Despite this harmless error doctrine, there is case law to suggest that it does not always apply, especially in relation to a mental impairment. Indeed, "[c]ourts have held that the failure to apply the special technique is not harmless error." Kennerson, 2012 WL 3204055, at *15 (citing Moore v. Astrue, No. 3:10-CV-0709 (CFD)(TPS), 2010 WL 4976756 (D.Conn. Dec. 2, 2010)); see also Taylor v. Astrue, No. 6:11-cv-588 (DLS), 2012 WL 1415410, at *2 (N.D.N.Y. Apr. 24, 2012) ("The ALJ's error in [merely paying lip service to the special technique and not providing details in support of his findings] requires remand inasmuch as the court cannot meaningfully review the determination."). "Unless the ALJ has performed the [special technique] analysis, he or she has not adequately considered the entire record when determining the severity of the claimant's impairments." Kennerson, 2012 WL 3204055, at *14 (citing Kohler, 546 F.3d at 268). This is because "it is not sufficient to discuss the [functional] limitations in the context of claimant's residual functional capacity," thus the ALJ must "make specific findings regarding claimant's degree of limitation in each [of the four] functional area[s]." Id. (citing Moore, 2010 WL 4976756, at *3 (citing Kohler, 546 F.3d at 268)); see also Nicola v. Astrue, 480 F.3d 885 (8th Cir.2007) (holding the ALJ's failure to analyze the plaintiff's borderline intellectual functioning under the special technique was in error even where other impairments were found to be severe at step two); Moore, 2010 WL 4976756, at *3 (rejecting as without merit the Commissioner's argument that, because plaintiff's claim as a whole made it past the screening step, details of the ALJ's analysis of the plaintiff's psychiatric impairments at step two were not particularly significant.).

However, the above line of legal thought is not undisputed. See Showers, 2015 WL 1383819, at *6 (finding that the omission of performing the special technique to determine whether the plaintiffs mental disorders rose to the level of medically-determinable abnormalities was not, by itself, reversible error when the ALJ discussed at least some examination findings and concluded that no objective findings supported diagnoses of the mental impairments); Pokluda v. Colvin, No. 1:13-cv-335(GLS/ESH), 2014 WL 1679801, at *10 (N.D.N.Y. Apr. 28, 2014) ("[L]ack of a severe mental impairment finding is of no particular significance here. [The ALJ] found that other disorders ... constitute severe impairments, and then conducted a full, 5-step sequential analysis."); Booker v.

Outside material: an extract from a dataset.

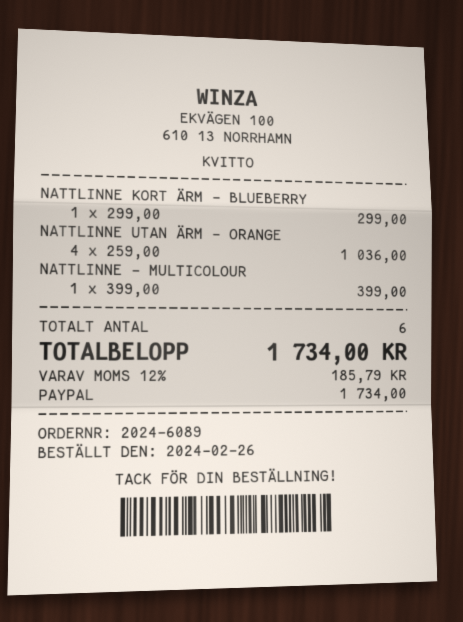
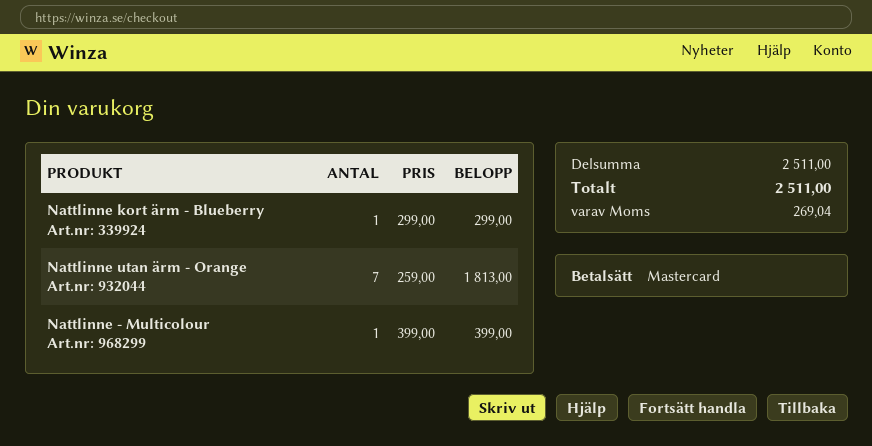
payment method: PayPal -> Mastercard
NATTLINNE UTAN ÄRM - ORANGE: 4 x 259.00 = 1036.00 -> 7 x 259.00 = 1813.00
tax: 185.79 -> 269.04
total: 1734.00 -> 2511.00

Astrue, No. 1:07-cv-646 (GLS), 2011 WL 3735808, at *3-4 (N.D.N.Y. Aug. 24, 2011) (finding that, although the ALJ's severity determination of a mental impairment was suspect as he did not apply the special technique specifically at the severity determination stage, "[u]ncertainty at [that] stage [did] not, standing alone, warrant remand or reversal if the ALJ's other findings [showed] that proper legal standards were applied and that all of the plaintiffs impairments were properly considered at all of the subsequent steps").

(2) Application

Here, ALJ Begley did not address Plaintiff's alleged-borderline intellectual functioning impairment at step two or step three of the disability analysis. Even assuming this omission would constitute harmless error because the ALJ found other severe impairments at step two and proceeded with the sequential assessment, the Court cannot say that the ALJ properly assessed a combination of Plaintiff's impairments, severe and non-severe, during the remaining steps. See Booker, 2011 WL 3735808, at *4 (The "ALJ's other findings [must] show that the proper legal standards were applied and that all of [the plaintiff's] impairments were properly considered at all of the subsequent steps."). As discussed below, the ALJ erred in not adequately considering Mr. Morgan's assessment of Plaintiff, which included relevant information regarding limitations from Plaintiff's alleged-borderline intellectual functioning impairment. (See Part III. D.l.b.2 of this Decision and Order).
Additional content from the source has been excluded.